- _Task item_
Copy every entry exactly as given, minus the images.

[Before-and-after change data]
————————

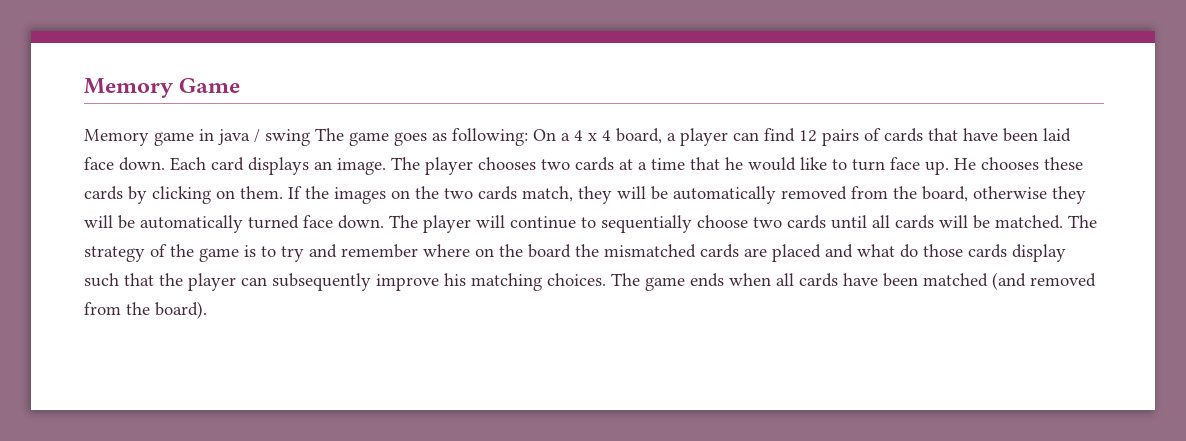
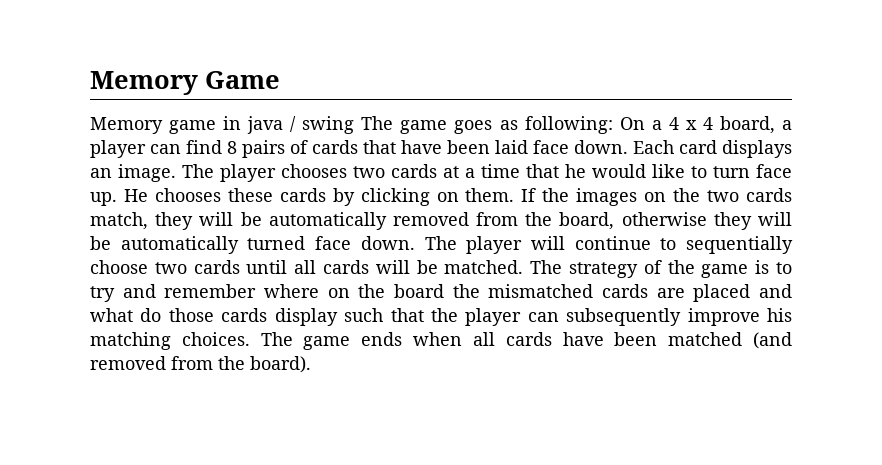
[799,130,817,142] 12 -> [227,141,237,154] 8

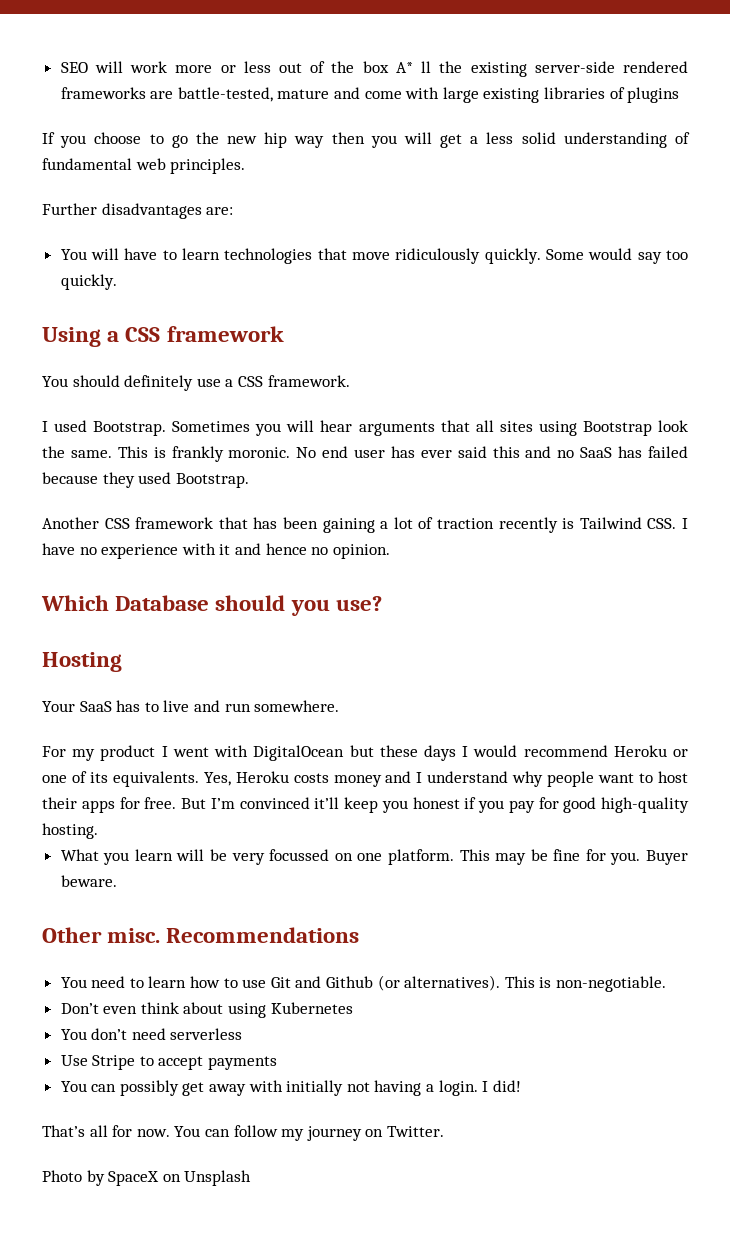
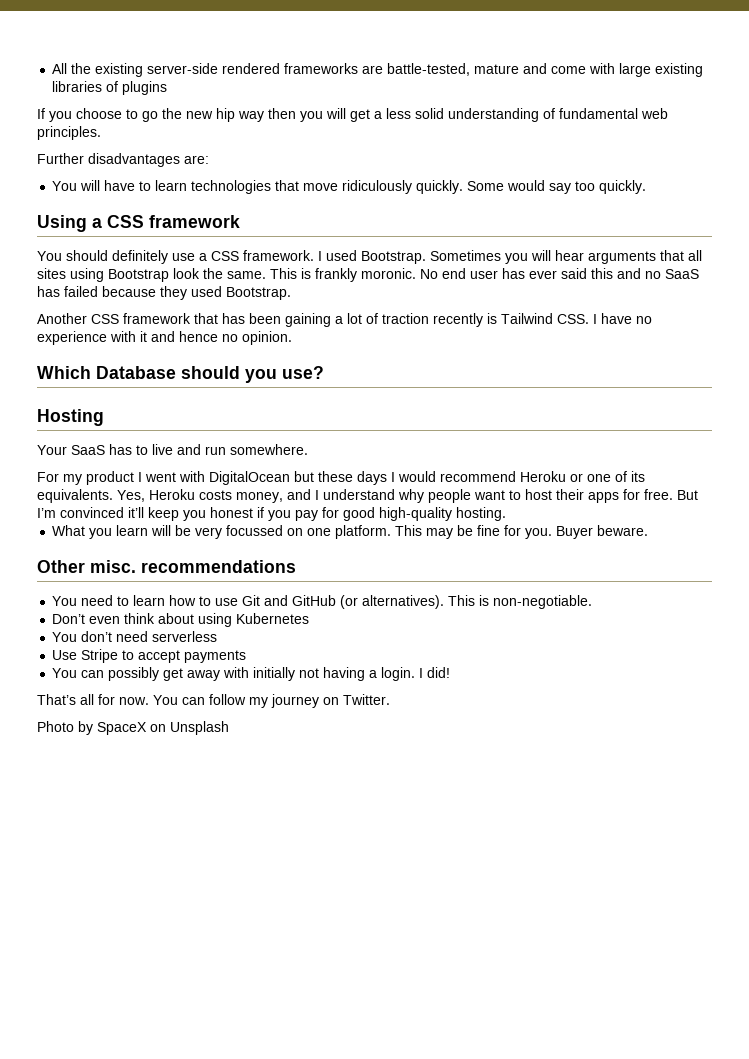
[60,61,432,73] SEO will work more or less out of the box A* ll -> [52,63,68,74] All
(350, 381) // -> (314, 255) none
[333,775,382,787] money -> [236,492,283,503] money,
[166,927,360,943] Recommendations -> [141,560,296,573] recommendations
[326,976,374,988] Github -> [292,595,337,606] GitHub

————————

- _Result_
[799,130,817,142] 12 -> [227,141,237,154] 8

[60,61,432,73] SEO will work more or less out of the box A* ll -> [52,63,68,74] All
(350, 381) // -> (314, 255) none
[333,775,382,787] money -> [236,492,283,503] money,
[166,927,360,943] Recommendations -> [141,560,296,573] recommendations
[326,976,374,988] Github -> [292,595,337,606] GitHub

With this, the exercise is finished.